(Data extract begins)

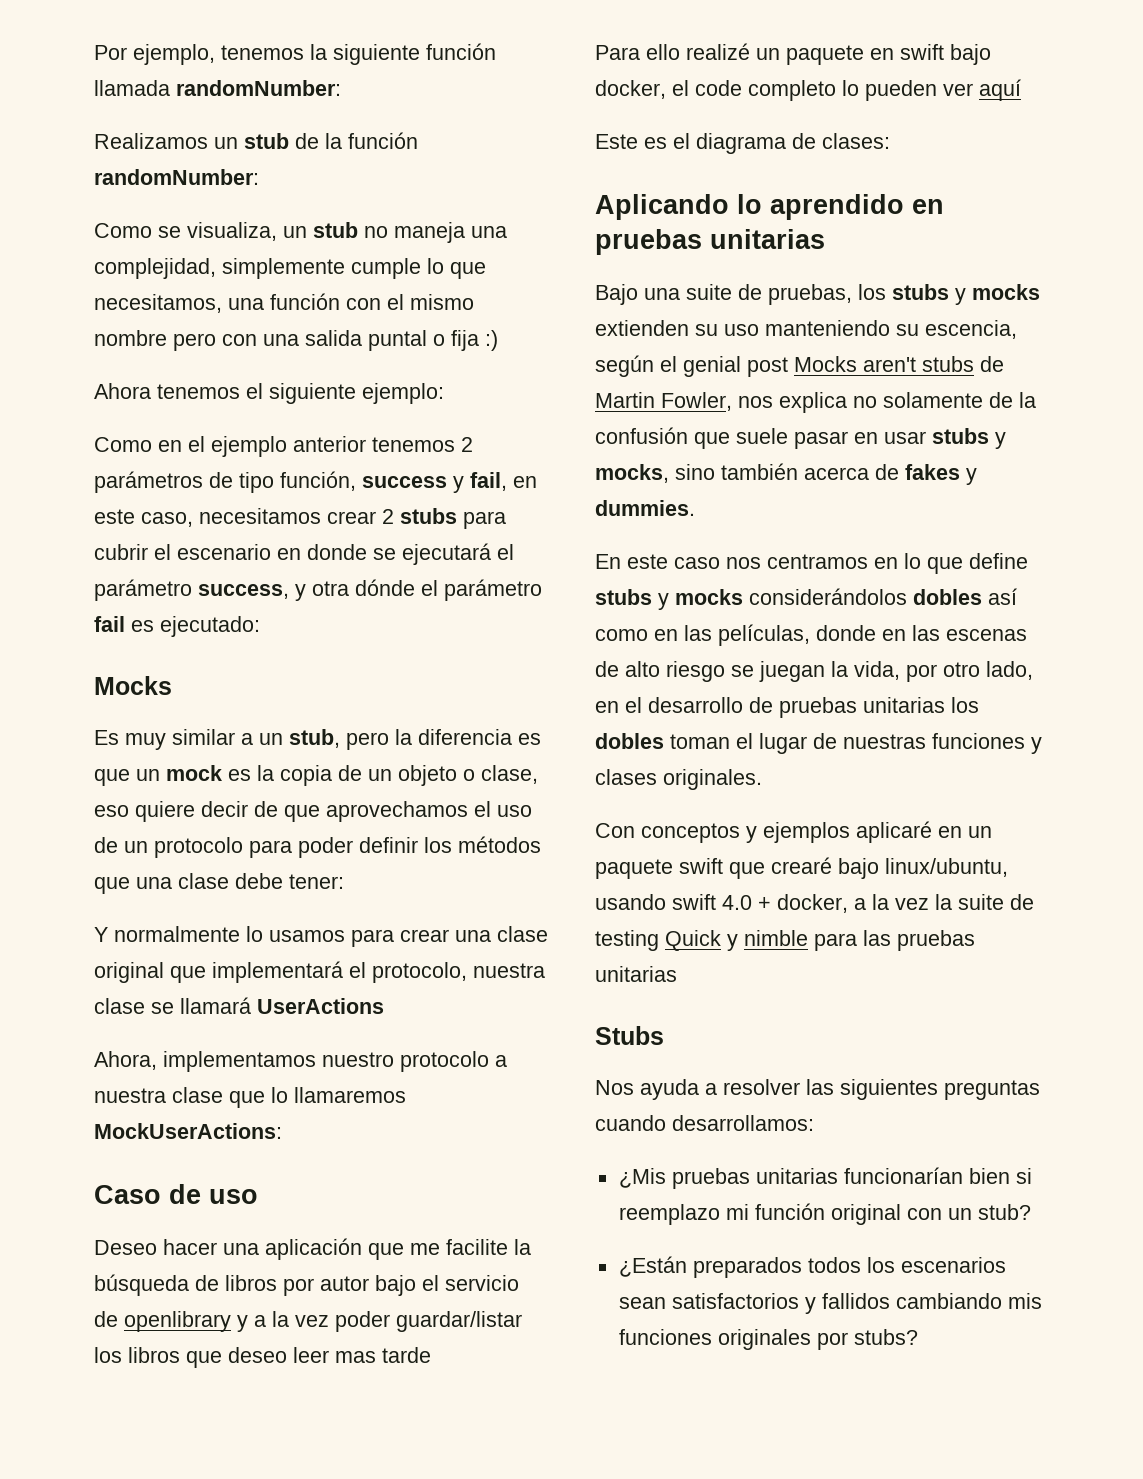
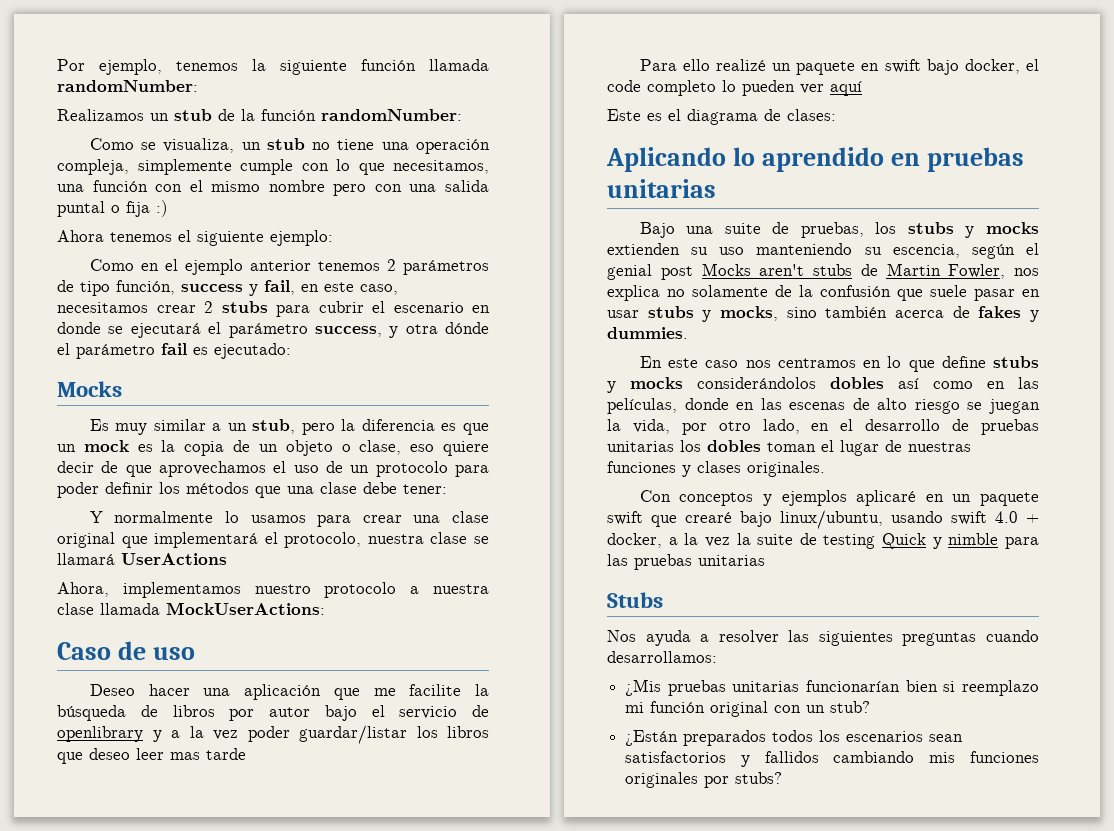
[394,222,507,243] [94,258,216,279] maneja una complejidad, -> [337,139,490,154] [57,159,129,175] tiene una operación compleja,
(421, 268) none -> [301,163,329,171] con
[229,1087,406,1108] que lo llamaremos -> [100,603,160,615] llamada

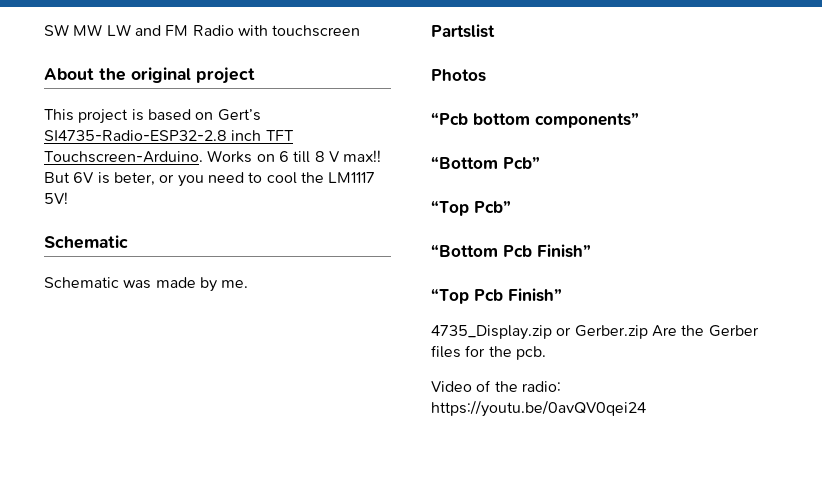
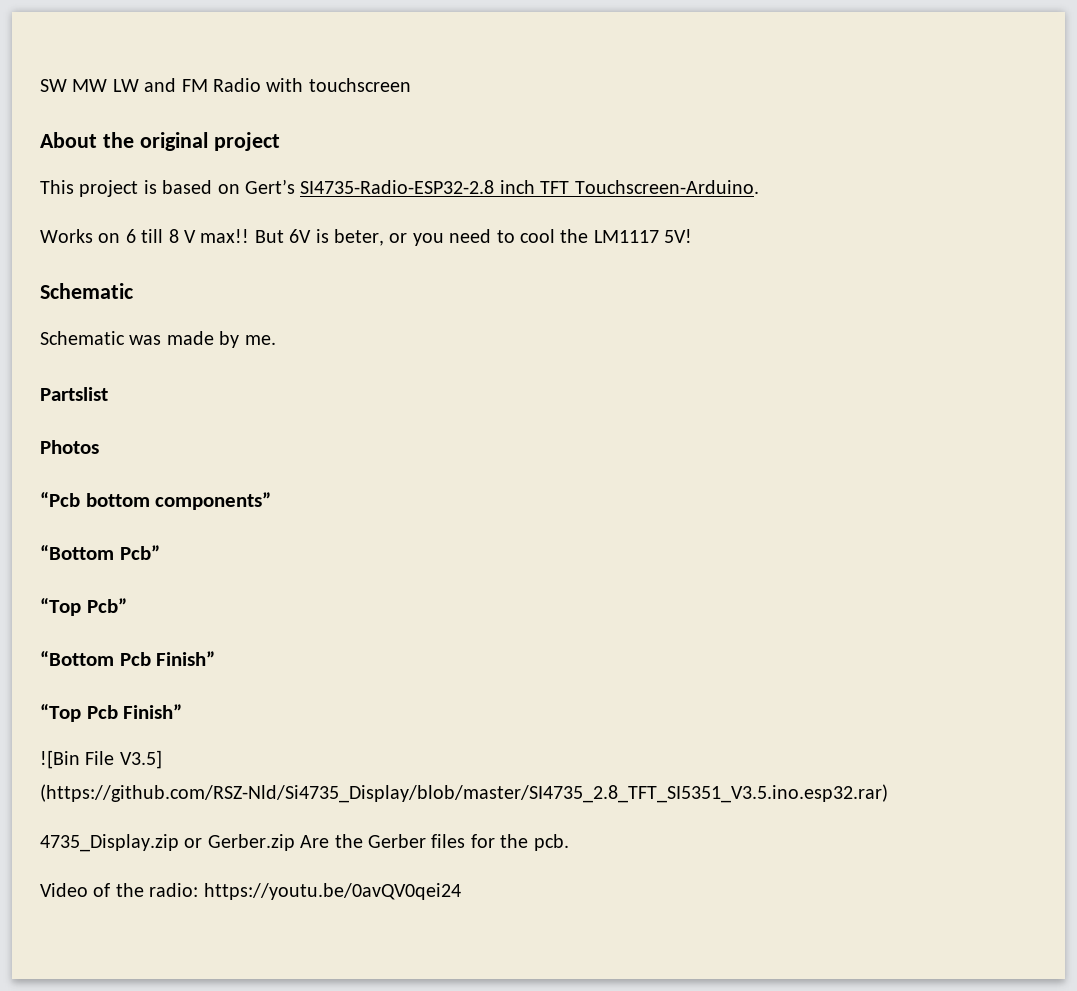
(203, 157) none -> (759, 187) //
(562, 295) none -> [40,750,162,769] [40,784,888,803] // ![Bin File V3.5] (https://github.com/RSZ-Nld/Si4735_Display/blob/master/SI4735_2.8_TFT_SI5351_V3.5.ino.esp32.rar)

(Data extract ends)

If a line of the entries above holds "none", count it, then report the total alone.

3